Daisy Margaret Soros (née Schlenger; September 7, 1929) is an American philanthropist and supporter of the arts. She is the chairperson of the Paul & Daisy Soros Fellowship for New Americans, a fellowship program that supports two years of graduate studies for 30 new Americans each year. She was married to the late Paul Soros, founder of Soros Associates and older brother of financier George Soros.

Early life and education

Daisy Margaret Schlenger was born in Bratislava (in modern-day Slovakia) on September 7, 1929, but was raised in Austria and Hungary. 

Her parents were Paul (in Hungarian Pál) Schlenger and Piroska Erzsebet "Piri" Schlenger (née Stein).     

After graduating from the Lutheran Gymnasium, she received her diploma from École hôtelière de Lausanne in Switzerland. She came to the United States on a student visa as a Hungarian citizen, enrolling at Columbia University School of General Studies. 

She later attended the New York School of Interior Design, and NYU’s School of Social Work, and worked extensively as a counselor to terminally ill patients and their families.

Paul Soros and Daisy Schlenger met in 1950 in New York, where they were both college students living at the International House.
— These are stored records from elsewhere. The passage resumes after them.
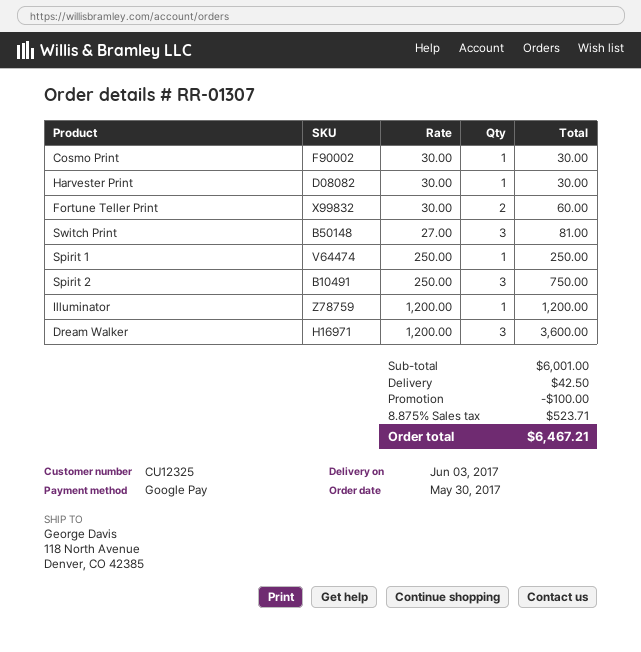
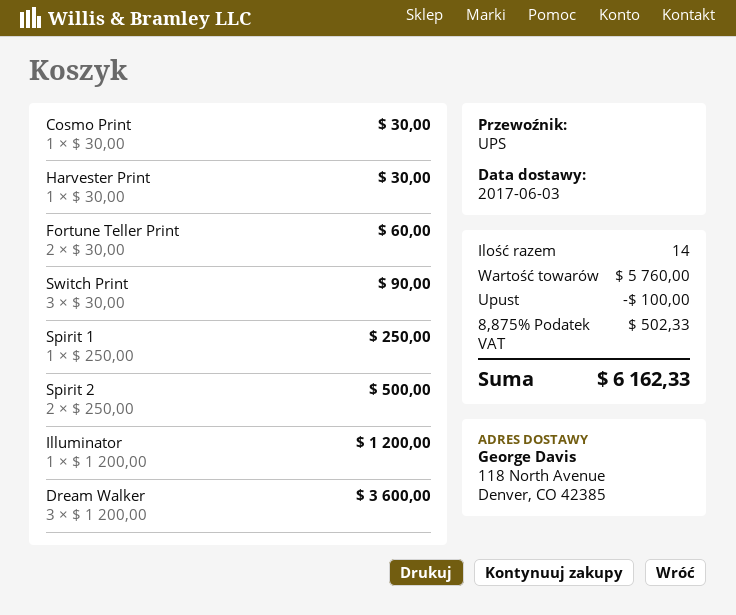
Switch Print: 3 x 27.00 = 81.00 -> 3 x 30.00 = 90.00
Spirit 2: 3 x 250.00 = 750.00 -> 2 x 250.00 = 500.00
subtotal: 6001.00 -> 5760.00
shipping: 42.50 -> none
tax: 8.875% = 523.71 -> 8.875% = 502.33
total: 6467.21 -> 6162.33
They began dating, and married in 1951. They had four children, Peter, Steven Paul, Linda and Jeffrey. Both Peter and Jeffrey serve on the Board of the Paul and Daisy Soros Fellowship Program, Jeffrey as its President. Steven Paul and Linda died in separate accidents in early childhood.

Philanthropy 

Soros has been involved with various charitable organizations for decades. In 1993, she became a member of the Board of Overseers of Weill Cornell Medical College. In an effort to promote the mission and ideals of academic medicine, she founded the Information Please luncheon lecture series which continues.  She served on the Board of Overseers for the  Discoveries that Make a Difference Campaign which raised $1.3 billion for the Weill Cornell Medical School and is founder of the Dean’s Council.

In 1997, Paul and Daisy Soros established the Paul and Daisy Soros Fellowship for New Americans in order to provide assistance to young new Americans for graduate studies. Initially with a fifty million dollar trust fund, the Soroses donated an additional $25 million in 2010 and have supported over 700 grantees to date. 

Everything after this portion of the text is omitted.